DATA TO EXAMINE START
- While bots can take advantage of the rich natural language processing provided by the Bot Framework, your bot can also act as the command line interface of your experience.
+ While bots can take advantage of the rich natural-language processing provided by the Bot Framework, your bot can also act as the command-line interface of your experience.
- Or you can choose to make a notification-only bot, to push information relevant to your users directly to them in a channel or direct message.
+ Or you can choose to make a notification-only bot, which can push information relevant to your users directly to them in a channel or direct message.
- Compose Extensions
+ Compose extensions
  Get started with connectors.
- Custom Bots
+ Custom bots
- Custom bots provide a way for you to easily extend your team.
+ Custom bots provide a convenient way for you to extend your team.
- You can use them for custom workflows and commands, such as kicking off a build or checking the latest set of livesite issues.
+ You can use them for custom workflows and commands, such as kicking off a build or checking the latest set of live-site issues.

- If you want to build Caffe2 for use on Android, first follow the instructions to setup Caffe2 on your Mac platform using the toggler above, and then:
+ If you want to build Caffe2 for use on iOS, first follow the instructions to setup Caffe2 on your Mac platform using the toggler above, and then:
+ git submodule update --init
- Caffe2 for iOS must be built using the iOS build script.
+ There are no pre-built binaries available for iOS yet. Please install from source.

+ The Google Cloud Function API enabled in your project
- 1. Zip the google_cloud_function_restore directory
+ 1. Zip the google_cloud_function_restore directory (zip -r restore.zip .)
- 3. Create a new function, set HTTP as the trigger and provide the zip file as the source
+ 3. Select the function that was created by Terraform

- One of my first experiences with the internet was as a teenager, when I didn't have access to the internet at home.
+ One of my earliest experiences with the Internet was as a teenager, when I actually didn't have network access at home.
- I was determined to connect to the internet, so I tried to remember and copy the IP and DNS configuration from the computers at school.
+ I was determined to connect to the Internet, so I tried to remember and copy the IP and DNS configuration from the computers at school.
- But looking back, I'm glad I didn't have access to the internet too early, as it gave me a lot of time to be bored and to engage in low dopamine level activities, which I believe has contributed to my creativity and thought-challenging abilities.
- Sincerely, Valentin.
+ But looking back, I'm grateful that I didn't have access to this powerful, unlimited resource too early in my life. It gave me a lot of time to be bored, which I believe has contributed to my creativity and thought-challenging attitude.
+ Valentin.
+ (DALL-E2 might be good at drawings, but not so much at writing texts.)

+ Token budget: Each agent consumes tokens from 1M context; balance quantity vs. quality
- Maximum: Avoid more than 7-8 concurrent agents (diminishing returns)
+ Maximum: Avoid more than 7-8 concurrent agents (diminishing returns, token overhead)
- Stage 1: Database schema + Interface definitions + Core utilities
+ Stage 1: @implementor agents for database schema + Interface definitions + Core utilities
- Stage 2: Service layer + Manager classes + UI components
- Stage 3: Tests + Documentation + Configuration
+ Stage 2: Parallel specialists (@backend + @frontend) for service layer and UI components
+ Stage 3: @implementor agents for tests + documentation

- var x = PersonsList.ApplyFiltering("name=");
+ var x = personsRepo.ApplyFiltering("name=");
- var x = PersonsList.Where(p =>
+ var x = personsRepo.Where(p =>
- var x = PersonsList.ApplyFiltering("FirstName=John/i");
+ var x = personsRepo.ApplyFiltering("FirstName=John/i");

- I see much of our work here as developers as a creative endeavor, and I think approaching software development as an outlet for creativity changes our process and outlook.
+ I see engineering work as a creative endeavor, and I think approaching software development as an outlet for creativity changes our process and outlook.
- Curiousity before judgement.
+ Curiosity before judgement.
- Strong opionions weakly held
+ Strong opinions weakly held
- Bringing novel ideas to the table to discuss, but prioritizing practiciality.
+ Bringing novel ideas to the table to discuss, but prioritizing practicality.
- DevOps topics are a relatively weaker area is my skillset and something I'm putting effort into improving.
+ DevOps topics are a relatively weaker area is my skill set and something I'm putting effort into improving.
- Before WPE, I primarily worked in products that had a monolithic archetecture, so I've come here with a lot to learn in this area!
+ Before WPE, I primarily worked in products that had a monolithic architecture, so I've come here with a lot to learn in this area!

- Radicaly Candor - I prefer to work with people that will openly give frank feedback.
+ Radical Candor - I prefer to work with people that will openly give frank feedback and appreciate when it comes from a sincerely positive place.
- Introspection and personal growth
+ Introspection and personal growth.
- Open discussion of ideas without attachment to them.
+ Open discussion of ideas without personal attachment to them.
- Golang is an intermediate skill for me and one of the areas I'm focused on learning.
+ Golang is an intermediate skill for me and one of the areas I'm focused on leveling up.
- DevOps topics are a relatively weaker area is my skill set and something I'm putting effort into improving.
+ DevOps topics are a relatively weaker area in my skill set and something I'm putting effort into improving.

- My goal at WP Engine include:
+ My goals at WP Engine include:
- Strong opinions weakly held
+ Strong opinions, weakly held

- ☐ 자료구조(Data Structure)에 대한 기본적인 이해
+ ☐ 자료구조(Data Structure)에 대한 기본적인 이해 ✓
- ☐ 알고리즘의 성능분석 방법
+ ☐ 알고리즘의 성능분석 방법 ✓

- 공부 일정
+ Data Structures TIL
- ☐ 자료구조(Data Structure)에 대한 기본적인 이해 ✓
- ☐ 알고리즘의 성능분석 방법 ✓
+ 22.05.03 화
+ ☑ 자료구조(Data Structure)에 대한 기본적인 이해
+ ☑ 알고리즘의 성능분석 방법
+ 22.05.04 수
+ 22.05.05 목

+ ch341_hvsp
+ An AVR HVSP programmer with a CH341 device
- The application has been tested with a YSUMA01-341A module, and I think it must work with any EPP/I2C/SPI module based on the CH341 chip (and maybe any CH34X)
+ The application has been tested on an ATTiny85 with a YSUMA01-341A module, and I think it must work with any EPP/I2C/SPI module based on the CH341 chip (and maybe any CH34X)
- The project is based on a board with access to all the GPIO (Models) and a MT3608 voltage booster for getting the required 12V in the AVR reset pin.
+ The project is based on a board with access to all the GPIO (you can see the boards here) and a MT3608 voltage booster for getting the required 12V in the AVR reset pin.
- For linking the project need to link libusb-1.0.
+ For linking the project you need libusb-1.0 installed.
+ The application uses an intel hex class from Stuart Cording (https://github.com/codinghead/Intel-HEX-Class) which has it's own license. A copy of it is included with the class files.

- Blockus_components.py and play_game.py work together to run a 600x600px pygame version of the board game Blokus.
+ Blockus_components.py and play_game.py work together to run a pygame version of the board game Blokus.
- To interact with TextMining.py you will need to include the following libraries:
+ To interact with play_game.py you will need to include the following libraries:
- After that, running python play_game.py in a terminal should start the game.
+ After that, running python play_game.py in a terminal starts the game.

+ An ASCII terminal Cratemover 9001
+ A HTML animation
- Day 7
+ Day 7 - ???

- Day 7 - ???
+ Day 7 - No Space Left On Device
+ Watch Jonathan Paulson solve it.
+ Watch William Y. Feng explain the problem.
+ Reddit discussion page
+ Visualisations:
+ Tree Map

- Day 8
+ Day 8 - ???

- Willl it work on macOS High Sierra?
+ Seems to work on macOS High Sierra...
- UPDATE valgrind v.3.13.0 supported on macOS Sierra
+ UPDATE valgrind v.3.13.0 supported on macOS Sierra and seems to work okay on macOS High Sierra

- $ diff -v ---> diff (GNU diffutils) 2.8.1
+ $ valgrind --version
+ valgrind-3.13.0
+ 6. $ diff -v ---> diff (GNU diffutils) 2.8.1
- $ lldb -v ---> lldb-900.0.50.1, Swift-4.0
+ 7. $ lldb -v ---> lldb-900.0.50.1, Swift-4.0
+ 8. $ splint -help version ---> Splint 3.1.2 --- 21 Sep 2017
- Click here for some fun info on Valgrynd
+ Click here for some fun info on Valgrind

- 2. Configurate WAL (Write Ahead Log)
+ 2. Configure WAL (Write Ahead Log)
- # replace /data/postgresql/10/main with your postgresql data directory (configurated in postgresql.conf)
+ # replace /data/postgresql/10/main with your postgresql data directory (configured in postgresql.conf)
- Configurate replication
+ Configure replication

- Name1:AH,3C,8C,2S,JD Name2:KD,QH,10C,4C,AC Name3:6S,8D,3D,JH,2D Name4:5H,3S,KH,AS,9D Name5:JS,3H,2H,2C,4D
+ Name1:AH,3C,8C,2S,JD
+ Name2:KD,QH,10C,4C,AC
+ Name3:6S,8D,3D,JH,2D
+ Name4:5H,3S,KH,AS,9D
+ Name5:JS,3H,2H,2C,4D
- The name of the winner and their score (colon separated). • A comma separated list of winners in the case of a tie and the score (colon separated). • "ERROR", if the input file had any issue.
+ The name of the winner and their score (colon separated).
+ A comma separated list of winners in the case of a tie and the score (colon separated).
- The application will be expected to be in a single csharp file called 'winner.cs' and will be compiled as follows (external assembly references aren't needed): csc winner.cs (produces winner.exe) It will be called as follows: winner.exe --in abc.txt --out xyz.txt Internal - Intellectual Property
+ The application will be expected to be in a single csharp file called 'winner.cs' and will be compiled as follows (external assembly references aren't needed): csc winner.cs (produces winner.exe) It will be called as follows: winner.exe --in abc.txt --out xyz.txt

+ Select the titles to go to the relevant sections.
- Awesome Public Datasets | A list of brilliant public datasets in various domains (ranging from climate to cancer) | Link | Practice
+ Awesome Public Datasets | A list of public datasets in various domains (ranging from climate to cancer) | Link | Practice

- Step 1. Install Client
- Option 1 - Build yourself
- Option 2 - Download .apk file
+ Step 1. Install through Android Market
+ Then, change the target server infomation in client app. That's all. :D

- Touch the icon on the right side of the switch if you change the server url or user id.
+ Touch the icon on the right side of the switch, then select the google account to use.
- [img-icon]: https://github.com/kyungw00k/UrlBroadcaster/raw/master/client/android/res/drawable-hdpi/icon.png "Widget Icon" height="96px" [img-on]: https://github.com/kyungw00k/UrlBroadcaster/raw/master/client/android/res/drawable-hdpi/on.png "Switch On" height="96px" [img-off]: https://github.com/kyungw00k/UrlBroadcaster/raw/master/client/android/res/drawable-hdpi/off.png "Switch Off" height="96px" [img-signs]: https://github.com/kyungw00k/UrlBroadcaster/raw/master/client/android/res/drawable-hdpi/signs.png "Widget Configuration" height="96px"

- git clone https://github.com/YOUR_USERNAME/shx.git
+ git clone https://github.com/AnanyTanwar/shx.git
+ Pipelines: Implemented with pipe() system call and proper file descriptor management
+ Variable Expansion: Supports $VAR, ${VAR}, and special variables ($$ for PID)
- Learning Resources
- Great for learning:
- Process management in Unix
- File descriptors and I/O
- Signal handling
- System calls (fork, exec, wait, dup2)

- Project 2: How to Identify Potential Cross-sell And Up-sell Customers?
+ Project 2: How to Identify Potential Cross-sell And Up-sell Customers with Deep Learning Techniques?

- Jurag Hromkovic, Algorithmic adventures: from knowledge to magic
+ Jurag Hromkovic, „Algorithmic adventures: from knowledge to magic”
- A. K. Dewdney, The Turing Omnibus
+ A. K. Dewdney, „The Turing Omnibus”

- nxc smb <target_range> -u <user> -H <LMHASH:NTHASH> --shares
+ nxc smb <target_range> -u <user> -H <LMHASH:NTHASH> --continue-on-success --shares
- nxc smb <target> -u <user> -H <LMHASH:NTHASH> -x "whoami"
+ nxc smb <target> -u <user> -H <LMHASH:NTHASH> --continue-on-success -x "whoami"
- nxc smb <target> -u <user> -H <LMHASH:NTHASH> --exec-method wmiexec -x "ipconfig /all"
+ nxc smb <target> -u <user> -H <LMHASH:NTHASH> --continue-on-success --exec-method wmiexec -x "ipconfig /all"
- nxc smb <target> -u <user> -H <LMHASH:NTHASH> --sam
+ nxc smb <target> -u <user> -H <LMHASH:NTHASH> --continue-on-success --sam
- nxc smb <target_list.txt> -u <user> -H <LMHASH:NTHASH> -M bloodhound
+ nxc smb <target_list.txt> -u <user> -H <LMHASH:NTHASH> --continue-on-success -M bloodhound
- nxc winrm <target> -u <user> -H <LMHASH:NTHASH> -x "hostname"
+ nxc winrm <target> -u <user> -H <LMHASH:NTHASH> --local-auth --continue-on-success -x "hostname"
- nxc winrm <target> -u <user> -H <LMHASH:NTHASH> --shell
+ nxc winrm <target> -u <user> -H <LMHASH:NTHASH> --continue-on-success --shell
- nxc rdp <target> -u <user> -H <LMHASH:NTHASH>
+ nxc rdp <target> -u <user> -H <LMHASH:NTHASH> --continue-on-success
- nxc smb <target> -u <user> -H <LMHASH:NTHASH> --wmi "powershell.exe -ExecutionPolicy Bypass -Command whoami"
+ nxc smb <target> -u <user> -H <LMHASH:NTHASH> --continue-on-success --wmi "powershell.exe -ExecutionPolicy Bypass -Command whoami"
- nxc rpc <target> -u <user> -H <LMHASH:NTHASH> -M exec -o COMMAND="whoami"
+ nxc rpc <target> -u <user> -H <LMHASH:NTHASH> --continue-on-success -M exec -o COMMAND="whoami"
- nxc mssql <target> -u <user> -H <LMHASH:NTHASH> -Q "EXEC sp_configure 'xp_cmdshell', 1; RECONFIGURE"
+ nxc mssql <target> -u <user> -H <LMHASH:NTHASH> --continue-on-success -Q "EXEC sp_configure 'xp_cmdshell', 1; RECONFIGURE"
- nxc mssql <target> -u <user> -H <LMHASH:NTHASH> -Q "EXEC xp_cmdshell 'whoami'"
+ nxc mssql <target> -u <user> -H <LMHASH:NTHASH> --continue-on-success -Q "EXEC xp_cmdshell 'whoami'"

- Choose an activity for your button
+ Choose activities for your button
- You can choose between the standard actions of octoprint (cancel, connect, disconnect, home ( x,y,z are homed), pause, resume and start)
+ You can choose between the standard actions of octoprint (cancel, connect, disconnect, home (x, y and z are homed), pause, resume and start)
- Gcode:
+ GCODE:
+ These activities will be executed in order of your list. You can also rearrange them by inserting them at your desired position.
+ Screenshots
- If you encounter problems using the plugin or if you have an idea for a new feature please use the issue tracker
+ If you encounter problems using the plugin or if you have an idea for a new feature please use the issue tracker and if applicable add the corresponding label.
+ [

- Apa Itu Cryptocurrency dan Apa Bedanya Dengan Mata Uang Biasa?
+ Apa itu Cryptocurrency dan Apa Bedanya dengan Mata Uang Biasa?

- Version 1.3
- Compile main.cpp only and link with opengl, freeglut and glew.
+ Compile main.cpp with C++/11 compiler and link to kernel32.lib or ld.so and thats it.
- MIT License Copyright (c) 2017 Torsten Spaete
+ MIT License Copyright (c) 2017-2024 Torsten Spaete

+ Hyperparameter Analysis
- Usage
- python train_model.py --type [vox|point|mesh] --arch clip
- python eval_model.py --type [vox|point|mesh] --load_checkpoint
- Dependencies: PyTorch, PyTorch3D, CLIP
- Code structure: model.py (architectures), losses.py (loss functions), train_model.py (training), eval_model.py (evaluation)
DATA TO EXAMINE END
The range runs from the line above containing "- Open discussion" to the line containing "on leveling up.", inclusive. Restate those lines word for word and no others.

- Open discussion of ideas without attachment to them.
+ Open discussion of ideas without personal attachment to them.
- Golang is an intermediate skill for me and one of the areas I'm focused on learning.
+ Golang is an intermediate skill for me and one of the areas I'm focused on leveling up.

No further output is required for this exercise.